As enemies are killed with bullets and bombs, however, her ship absorbs their energy. Then, when enough energy has been stored, Starr can enable Bullet Time, slowing down everything around her. It’s best used when the screen is awash with enemy projectiles, or when you’re facing off against a tough boss, but the state doesn’t last forever.
For score chasers, Bullet Time has another nifty quirk, too. Enemies killed in bullet time drop golden cubes instead of energy, which are worth lots of points. Even better, the size of the golden cubes dropped correlate to your score multiplier. So, play well and raise your score multiplier, and when activating Bullet Time you can boost your score considerably.
Star Hunter DX is a brutally challenging game though, even when played on the easiest of its three difficulty levels. You won’t find any any infinite continues here, and neither will your enemies go easy on you. Right from the first stage, the screen is sometimes so full of enemies and projectiles that navigating your way through them while returning fire seems like a tall order. There’s no skipping stages you’ve completed the next time you play, either.
There is a practice mode, however, that lets you develop your skills on any stage or boss you’ve reached. You can even determine how many lives you have, your power level, and more. It comes in particularly handy for mastering the later stages rather than playing through the main mode time and time again.

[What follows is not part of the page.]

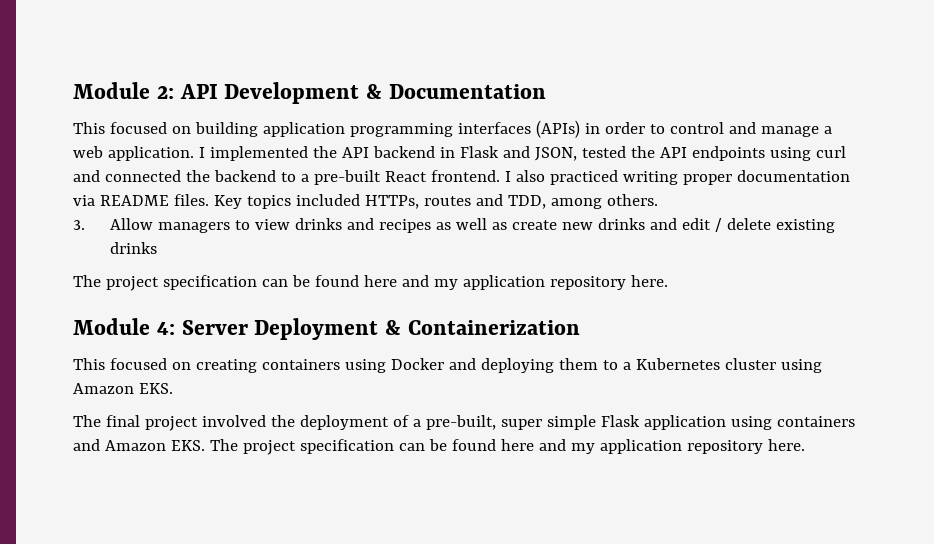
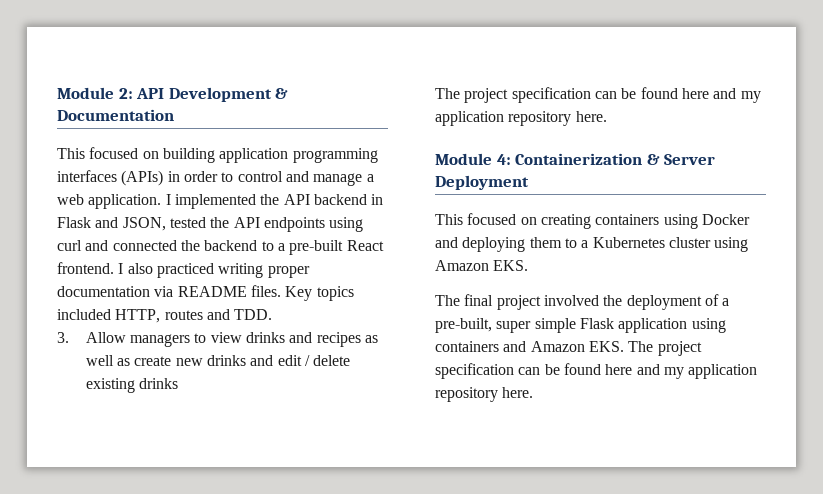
- Key topics included HTTPs, routes and TDD, among others.
+ Key topics included HTTP, routes and TDD.
- Module 4: Server Deployment & Containerization
+ Module 4: Containerization & Server Deployment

Those who do master Star Hunter DX will be rewarded with two unlockable characters that change the gameplay up somewhat. It’s just a shame that the leaderboards are local only; if they were online, players would no doubt have great fun trying to beat others from around the world.
The lack of modes and the high level of difficulty will mean that Star Hunter DX won’t be for everyone, but for ardent shoot ’em up fans it’s well worth a look, especially considering its budget price. Its Bullet Time mechanic, at least, makes this shooter stand out from the crowd, and the charming audio and visuals are the icing on the cake.